AIM OF THE EXERCISE: Once the line holding "-107,7 +107,7 @@" is written out, stop; begin at the first line of the material below and retype exactly, dropping pictures.

>>>>>

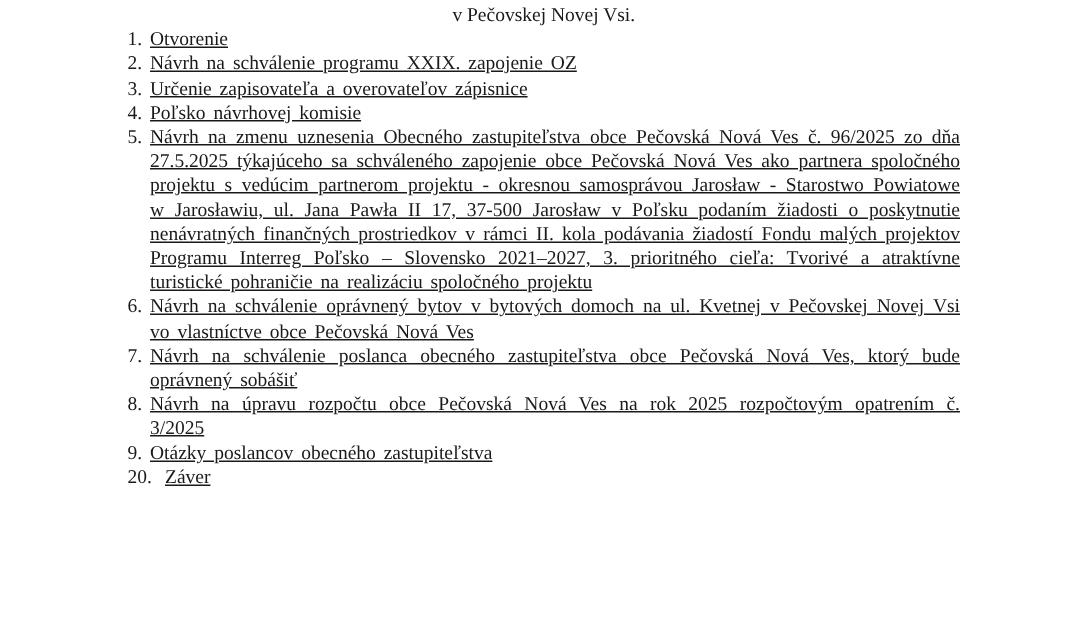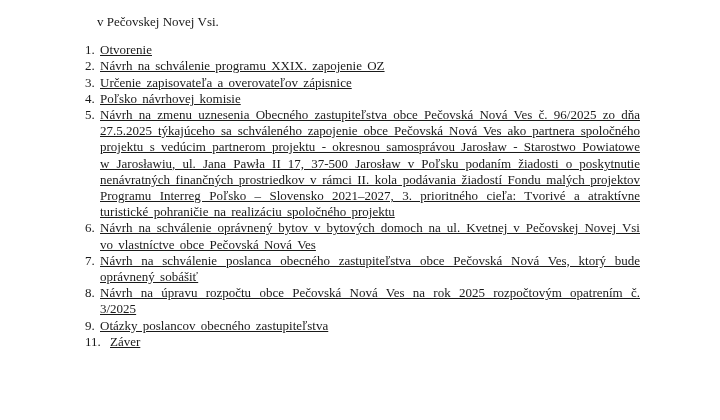--- a/index.html
+++ b/index.html
@@ -24,7 +24,8 @@
     background: #ffffff;
   }
   .fragment {
-    margin: 12px;
+    margin: 0;
+    text-align: center;
   }
   .title {
     margin: 15px 0 0 0;

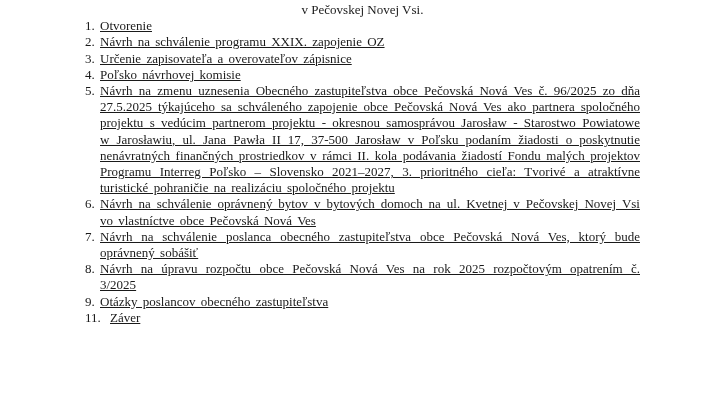--- a/index.html
+++ b/index.html
@@ -107,7 +107,7 @@
 
 
   <div class="item">
-    <span class="num">11.</span>
+    <span class="num">20.</span>
     <span class="txt">Záver</span>
   </div>
 </div>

<<<<<

ANSWER BOX:
--- a/index.html
+++ b/index.html
@@ -24,7 +24,8 @@
     background: #ffffff;
   }
   .fragment {
-    margin: 12px;
+    margin: 0;
+    text-align: center;
   }
   .title {
     margin: 15px 0 0 0;

--- a/index.html
+++ b/index.html
@@ -107,7 +107,7 @@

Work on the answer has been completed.